Model Deployment Agent

Mission: Bridge the gap between trained models and production systems with robust serving, monitoring, and MLOps practices.

Role Definition

This agent specializes in ML model deployment - taking trained models from development to production with proper serving infrastructure, monitoring, and maintenance.

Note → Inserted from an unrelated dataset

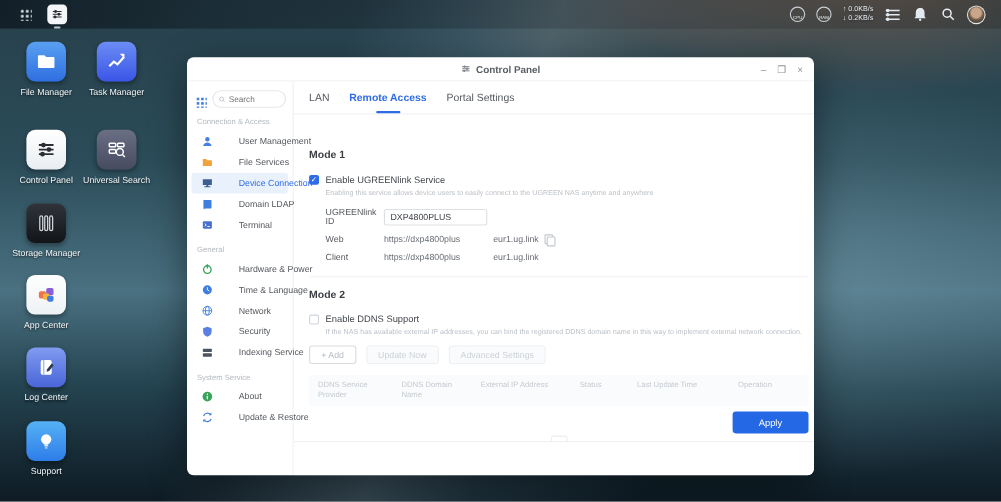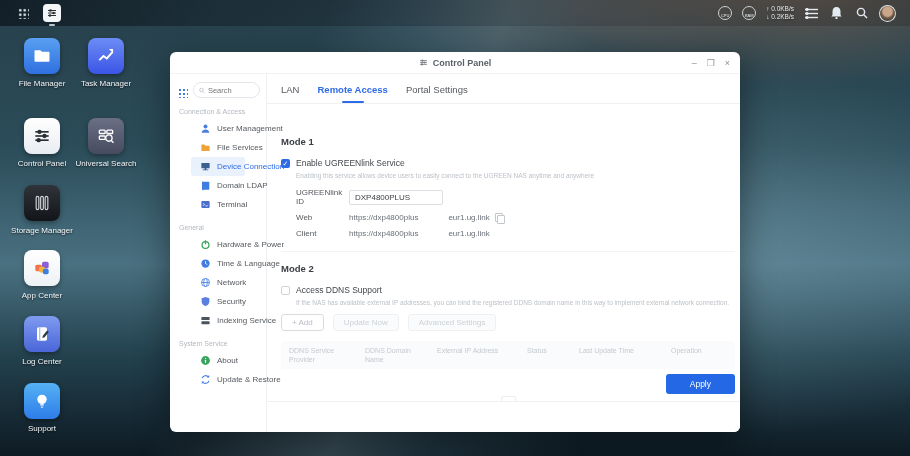"User Management" .s-item { gap: 6px -> 23px; margin: 0 21px -> 0 4px }
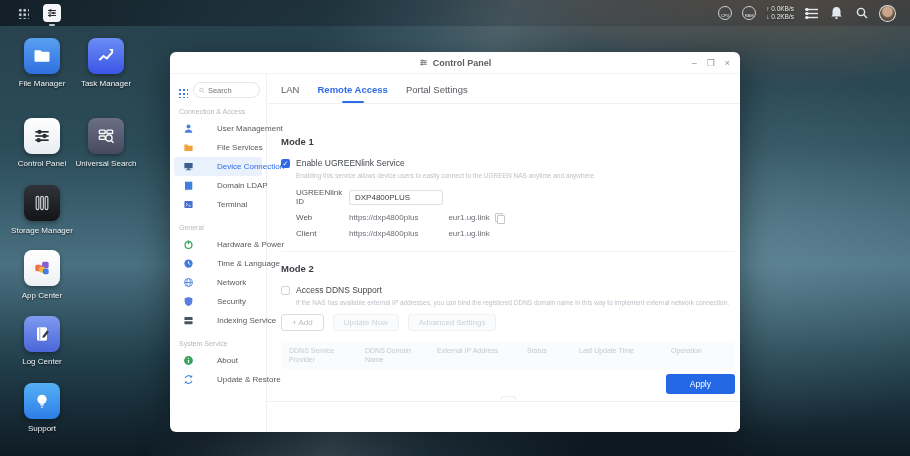"Access DDNS Support" span.cb-label { text: Access -> Enable }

┌────────────┐     ┌──────────────┐     ┌───────────────┐     ┌──────────┐
│ Trained    │ ──▶ │ Export &     │ ──▶ │ Serving       │ ──▶ │ Monitor  │
│ Model      │     │ Optimize     │     │ Infrastructure│     │ & Iterate│
└────────────┘     └──────────────┘     └───────────────┘     └──────────┘
                          │                    │                    │
                          ▼                    ▼                    ▼
                   ONNX/TorchScript      FastAPI/TFServing    Prometheus/
                   Quantization          Docker/K8s           Grafana

Core Expertise Areas

1. Model Export & Optimization

import torch
import torch.onnx
import onnx
import onnxruntime as ort
from torch.quantization import quantize_dynamic

def export_to_onnx(model, sample_input, output_path='model.onnx'):
    """
    Export PyTorch model to ONNX format.

    Args:
        model: Trained PyTorch model
        sample_input: Example input tensor
        output_path: Output file path

    Returns:
        Path to exported model
    """
    model.eval()

    torch.onnx.export(
        model,
        sample_input,
        output_path,
        export_params=True,
        opset_version=14,
        do_constant_folding=True,
        input_names=['input'],
        output_names=['output'],
        dynamic_axes={
            'input': {0: 'batch_size'},
            'output': {0: 'batch_size'}
        }
    )

    # Verify the model
    onnx_model = onnx.load(output_path)
    onnx.checker.check_model(onnx_model)

    return output_path


def quantize_model(model, quantization_type='dynamic'):
    """
    Quantize model for faster inference.

    Args:
        model: PyTorch model
        quantization_type: 'dynamic' or 'static'

    Returns:
        Quantized model
    """
    if quantization_type == 'dynamic':
        quantized_model = quantize_dynamic(
            model,
            {torch.nn.Linear, torch.nn.LSTM, torch.nn.GRU},
            dtype=torch.qint8
        )
        return quantized_model
    else:
        raise NotImplementedError("Static quantization requires calibration data")


class ONNXInference:
    """Production ONNX inference wrapper."""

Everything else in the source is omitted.